Image courtesy Roger Benson, Cambridge
Published March 25, 2010
Tiny T. rex relatives once dominated the globe, a new tyrannosaur fossil reveals.
The pint-size predator, found in what is now Victoria, Australia, is the first Tyrannosaurus rex ancestor unearthed in the Southern Hemisphere. Nicknamed the Southern Tyrant, the dinosaur lived during the early Cretaceous period, about 110 million years ago.
Stretching just ten feet (three meters) and weighing only 175 pounds (80 kilograms), the animal, like T. rex, boasted a large head, short arms, and crushing jaws.
(Related: "Tiny 'T. Rex' Found—150-Pound Species Came First.")
Such mini-tyrannosaurs likely evolved into the meat-eating giants, including T. rex, that became the ultimate predators of the late Cretaceous, ruling the Earth until they vanished some 70 million years ago.
Until now, tyrannosaur fossils, big and small, have been found only in the Northern Hemisphere. (Related: "T. rex's Oldest Ancestor Discovered in China.")

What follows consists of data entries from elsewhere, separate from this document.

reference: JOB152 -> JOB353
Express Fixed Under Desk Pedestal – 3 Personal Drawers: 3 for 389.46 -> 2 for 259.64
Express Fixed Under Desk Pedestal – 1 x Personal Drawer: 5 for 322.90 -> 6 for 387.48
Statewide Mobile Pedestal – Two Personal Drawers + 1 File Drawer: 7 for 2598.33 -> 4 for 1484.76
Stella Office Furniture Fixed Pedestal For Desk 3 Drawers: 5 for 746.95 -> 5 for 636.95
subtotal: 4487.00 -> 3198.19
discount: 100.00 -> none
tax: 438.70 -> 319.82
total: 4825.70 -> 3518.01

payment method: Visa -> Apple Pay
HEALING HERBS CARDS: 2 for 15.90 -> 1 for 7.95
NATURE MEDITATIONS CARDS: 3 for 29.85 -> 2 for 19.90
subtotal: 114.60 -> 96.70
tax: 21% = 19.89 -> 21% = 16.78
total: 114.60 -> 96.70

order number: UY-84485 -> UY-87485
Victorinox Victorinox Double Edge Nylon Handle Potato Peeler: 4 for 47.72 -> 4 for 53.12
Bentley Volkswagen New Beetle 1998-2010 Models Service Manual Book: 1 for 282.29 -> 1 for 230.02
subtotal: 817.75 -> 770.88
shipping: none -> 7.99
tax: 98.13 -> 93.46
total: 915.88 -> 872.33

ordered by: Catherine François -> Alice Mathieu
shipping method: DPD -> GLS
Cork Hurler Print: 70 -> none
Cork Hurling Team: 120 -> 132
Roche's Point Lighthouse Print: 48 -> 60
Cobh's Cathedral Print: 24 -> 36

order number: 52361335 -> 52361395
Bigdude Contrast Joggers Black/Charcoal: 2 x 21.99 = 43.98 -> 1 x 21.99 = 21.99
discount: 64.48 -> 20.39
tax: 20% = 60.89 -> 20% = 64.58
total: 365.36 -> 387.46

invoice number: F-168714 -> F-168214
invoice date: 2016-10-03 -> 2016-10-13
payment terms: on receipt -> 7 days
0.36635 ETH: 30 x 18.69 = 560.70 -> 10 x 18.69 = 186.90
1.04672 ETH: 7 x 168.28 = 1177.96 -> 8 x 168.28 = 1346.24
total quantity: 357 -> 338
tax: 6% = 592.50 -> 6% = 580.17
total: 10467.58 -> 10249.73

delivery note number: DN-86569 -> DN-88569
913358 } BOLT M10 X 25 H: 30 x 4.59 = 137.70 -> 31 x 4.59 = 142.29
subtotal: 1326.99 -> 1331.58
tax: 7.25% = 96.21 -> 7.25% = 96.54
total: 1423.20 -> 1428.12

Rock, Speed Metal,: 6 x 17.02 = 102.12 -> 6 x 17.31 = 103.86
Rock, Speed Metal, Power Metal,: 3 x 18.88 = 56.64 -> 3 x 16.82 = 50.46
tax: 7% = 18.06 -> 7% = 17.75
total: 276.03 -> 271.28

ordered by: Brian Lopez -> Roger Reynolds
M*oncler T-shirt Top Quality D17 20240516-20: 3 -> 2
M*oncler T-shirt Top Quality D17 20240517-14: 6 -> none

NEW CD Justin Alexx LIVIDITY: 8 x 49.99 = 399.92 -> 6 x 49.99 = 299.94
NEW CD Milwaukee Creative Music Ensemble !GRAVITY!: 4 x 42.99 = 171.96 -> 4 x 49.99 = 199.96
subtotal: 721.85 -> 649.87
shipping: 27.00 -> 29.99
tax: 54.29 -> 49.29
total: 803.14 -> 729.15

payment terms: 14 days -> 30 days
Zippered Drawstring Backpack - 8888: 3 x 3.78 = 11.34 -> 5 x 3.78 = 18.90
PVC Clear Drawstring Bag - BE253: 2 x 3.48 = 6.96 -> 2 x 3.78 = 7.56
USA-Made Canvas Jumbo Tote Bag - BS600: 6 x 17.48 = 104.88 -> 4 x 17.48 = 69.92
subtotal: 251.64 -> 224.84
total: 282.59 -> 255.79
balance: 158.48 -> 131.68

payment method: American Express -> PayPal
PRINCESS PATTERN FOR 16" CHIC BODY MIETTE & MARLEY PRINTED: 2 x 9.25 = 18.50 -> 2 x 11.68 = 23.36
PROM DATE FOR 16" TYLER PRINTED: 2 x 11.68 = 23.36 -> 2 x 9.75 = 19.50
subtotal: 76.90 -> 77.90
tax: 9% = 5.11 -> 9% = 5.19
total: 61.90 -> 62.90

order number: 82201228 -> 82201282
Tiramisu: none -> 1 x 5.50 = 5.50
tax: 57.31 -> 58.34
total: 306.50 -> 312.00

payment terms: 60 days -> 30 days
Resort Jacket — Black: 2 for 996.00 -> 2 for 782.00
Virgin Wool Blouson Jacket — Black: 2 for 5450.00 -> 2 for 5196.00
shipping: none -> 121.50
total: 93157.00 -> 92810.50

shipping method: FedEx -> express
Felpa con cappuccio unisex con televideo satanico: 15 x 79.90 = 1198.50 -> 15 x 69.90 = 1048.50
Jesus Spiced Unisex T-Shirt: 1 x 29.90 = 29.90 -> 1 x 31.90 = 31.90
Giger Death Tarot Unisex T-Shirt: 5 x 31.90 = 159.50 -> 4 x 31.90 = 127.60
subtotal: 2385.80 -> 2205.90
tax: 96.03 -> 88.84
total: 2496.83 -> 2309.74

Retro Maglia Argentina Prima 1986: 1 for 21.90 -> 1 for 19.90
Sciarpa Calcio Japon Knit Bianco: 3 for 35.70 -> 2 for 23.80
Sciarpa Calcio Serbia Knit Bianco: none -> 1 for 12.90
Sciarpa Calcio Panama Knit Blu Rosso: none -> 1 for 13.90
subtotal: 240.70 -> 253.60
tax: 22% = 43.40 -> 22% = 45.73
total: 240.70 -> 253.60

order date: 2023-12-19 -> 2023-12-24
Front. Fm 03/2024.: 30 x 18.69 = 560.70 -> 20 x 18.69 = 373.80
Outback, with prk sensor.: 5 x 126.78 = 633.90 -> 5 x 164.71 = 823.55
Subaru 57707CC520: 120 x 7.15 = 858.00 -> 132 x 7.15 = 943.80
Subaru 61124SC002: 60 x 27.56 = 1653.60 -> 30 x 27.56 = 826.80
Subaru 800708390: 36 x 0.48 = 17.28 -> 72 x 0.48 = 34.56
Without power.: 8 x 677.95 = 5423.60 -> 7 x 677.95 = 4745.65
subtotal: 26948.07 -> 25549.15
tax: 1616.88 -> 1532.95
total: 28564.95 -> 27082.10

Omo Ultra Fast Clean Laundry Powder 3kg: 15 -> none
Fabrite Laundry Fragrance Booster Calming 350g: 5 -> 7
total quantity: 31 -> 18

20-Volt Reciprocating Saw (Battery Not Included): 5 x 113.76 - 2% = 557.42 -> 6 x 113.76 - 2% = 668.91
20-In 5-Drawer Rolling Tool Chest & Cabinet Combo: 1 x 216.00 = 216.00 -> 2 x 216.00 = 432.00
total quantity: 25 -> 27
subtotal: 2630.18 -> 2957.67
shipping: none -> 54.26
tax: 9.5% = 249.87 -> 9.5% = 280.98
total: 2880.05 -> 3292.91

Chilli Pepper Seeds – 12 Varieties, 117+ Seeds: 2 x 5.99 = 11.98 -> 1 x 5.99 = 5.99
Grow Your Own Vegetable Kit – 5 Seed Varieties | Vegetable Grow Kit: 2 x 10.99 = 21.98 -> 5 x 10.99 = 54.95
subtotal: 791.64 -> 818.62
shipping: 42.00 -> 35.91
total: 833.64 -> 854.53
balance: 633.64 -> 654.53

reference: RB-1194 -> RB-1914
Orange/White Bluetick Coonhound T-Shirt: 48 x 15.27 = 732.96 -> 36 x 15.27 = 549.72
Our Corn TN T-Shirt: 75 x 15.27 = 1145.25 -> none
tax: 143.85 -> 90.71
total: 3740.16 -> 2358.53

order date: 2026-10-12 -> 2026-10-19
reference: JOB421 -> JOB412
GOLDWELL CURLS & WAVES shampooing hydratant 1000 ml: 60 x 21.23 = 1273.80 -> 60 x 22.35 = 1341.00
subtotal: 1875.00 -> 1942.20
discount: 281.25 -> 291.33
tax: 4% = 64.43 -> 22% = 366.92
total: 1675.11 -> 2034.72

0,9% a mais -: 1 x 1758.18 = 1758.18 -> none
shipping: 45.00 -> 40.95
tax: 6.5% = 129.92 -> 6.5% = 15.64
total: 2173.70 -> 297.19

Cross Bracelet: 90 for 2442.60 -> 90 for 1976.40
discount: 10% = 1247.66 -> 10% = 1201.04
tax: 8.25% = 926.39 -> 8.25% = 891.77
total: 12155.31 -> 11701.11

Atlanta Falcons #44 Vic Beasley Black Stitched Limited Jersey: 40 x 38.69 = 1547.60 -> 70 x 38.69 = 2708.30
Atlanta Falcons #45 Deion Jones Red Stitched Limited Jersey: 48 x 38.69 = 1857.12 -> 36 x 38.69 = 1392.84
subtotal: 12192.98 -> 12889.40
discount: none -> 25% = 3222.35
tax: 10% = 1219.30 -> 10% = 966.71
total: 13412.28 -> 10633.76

But the discovery of a small early tyrannosaur in a remote southern location suggests T. rex ancestors were more widespread, said study co-author Roger Benson, a paleontologist at the University of Cambridge in the U.K.
That's because Earth's landmasses were in the process of breaking apart from a single supercontinent during the dinosaur era.
The Southern Tyrant's lineage "was probably left over from before the breakup, when we can now postulate that the tyrannosaurs were everywhere," Benson said.
'T. Rex' Evolution Faded Down South
The Southern Tyrant fossil, found during excavations funded by the National Geographic Society, raises questions about just where T. rex and its colossal cousins later evolved, Benson said. (The National Geographic Society owns National Geographic News.)
It's possible that even after the continental breakup had begun, bigger tyrannosaurs that evolved in the south could have spread out across the rather limited geographic barriers that existed.
(Related: "New 'Destroyer' Dinosaur Found, Was T. Rex Relative.")
But no matter how early tyrannosaurs traveled, it's a mystery why their one-time global domination appears to have fizzled in the south.
"Why is it that tyrannosaurs [eventually] achieved colossal size and became the apex predators in the Northern Hemisphere continents, while in the Southern Hemisphere ... the tyrannosaurs seem to just fade into obscurity?" Benson said.
The tiny tyrannosaur fossil is described in this week's issue of the journal Science.